Year   2014
Current Location/Position  Assistant Editor for Frieze; freelance art critic

Tell us a bit about your background – where were you born and raised? How did you decide to attend UCLA?

I was born in the Los Feliz neighborhood of Los Angeles, just east of Hollywood, and went to high school in Beverly Hills. I’m a third-generation Bruin, so UCLA runs in my blood; my grandfather worked construction on Royce Hall to subsidize his tuition costs. I was initially reticent about attending college so close to home, but UCLA’s relative affordability and academic resources were a real draw.

Why did you decide to study Art History?

I spent my first two and a half years of college as a Philosophy major; I’ve always been attracted to big-picture thinking. UCLA’s analytic program provided me with an indispensable theoretical framework, but I craved exposure to the Continental philosophy that wasn’t being taught. I began to take classes in Art History, German, Comparative Literature, and Anthropology, and eventually traveled to Berlin to study Hegel. When I returned, I took Professor Kwon’s class on contemporary art. It introduced me to a wide range of essential artists, theories, and texts. I had never felt so intellectually engaged before. Art history became a space where I could explore big ideas—the ideas that great artists were addressing in their practices. The literary quality and interdisciplinary nature of great art historical writing was a significant catalyst in my decision to switch majors, and continues to fuel my passion for the field.

Ultimately it was Verlena Johnson, then the Student Affairs Officer, who suggested I become an Art History major rather than a minor. I was working at the Hammer Museum and editing Graphite, UCLA and the Hammer’s annual interdisciplinary journal of the arts, and getting immeasurable academic and extracurricular fulfillment from art. I am indebted to Verlena and all the art history professors who affirmed that I made the right choice.

Can you tell us a bit about the faculty you studied with at UCLA?

I could not talk about my experience in the Art History program, or indeed my academic undergraduate experience, without thanking Professor Steven Nelson. Professor Nelson agreed to serve as my senior honors thesis advisor, no more than ten minutes after meeting me—and during that time introduced me to the work of Rotimi Fani-Kayode, the artist I studied for my project. His tireless support—countless hours spent editing, discussing the work, and sharing valuable advice—has been truly indispensable.
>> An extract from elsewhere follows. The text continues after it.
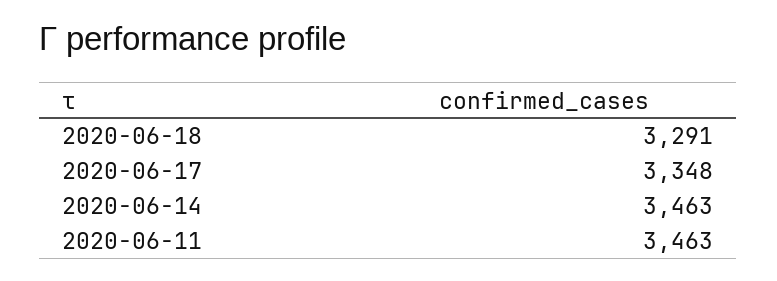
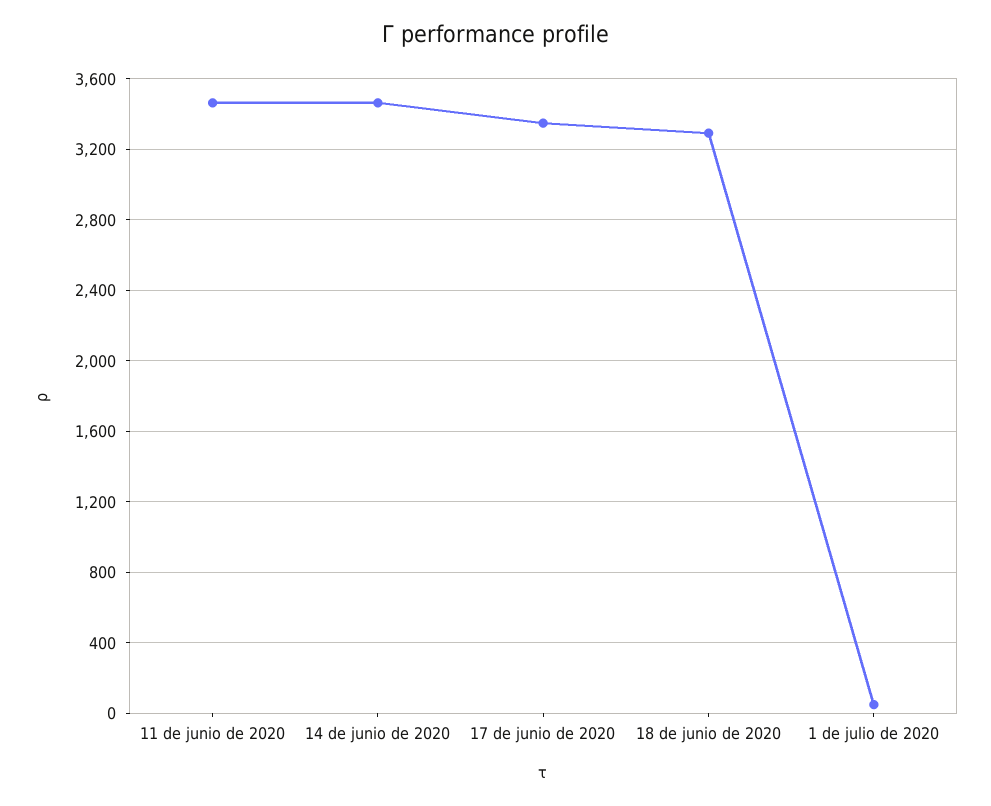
1 de julio de 2020: none -> 50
He continued to champion my research well after graduation, introducing me to Transition Magazine’s Managing Editor, who agreed to review my essay for publication. To top it off, he may be the only professor I’ve ever had who can pack a large lecture hall at 9am on a Friday and make every tired student in it laugh!

I would also like to acknowledge and thank Professor Baker, whose seminar on Picasso was a high point of my academic career. Professor Baker’s eye-opening insight and unsurpassed prose were inspiring. He encouraged my interest in the philosophical, helping me complete a mini-thesis on the Nietzschean nature of Picasso’s first collage. I also relished the opportunity to discuss the work intimately with other students, a rarity at a big university like UCLA.

Where are you now?

About five months after graduating, Professor Kwon introduced me to Dorothee Perret, the founder of Paris, LA magazine and its parent press, DoPe Press. She hired me to write for the magazine, and eventually I became Associate Editor, collaborating on the Fall 2015 Art and Education issue. I also copy edit editioned artist books and catalogues for DoPe Press. By referral of Jonathan Griffin, a Contributing Editor at Frieze, I began to write for Contemporary Art Review Los Angeles, and was asked to co-edit the second and third issues of the magazine by its founder, Lindsay Preston Zappas. Between April and October 2015, I wrote more than 25 reviews for publications such as ApolloArt in AmericaFlash Art, Frieze, and SFAQ. In October 2015 I was selected to be the new Assistant Editor for Frieze. I now help Co-editor Dan Fox manage the magazine’s operations in North, Central, and South America from its New York office. Also in October 2015, my UCLA Art History senior honors thesis was published in Transition, a peer-reviewed scholarly magazine published by Harvard University’s Hutchins Center for African and African American Research.

Please share some of your upcoming plans, projects, and publications.

In addition to my work at Frieze, I hope to continue writing art criticism and other projects. Hopefully this will include fiction and poetry, a passion I’ve long indulged privately; a short story I wrote was featured in the most recent issue of Hello Mr. Although I’m now New York based, I plan to maintain my ties to Los Angeles and write about the arts more broadly in the various places I visit, both as an editor for Frieze and as a freelance writer.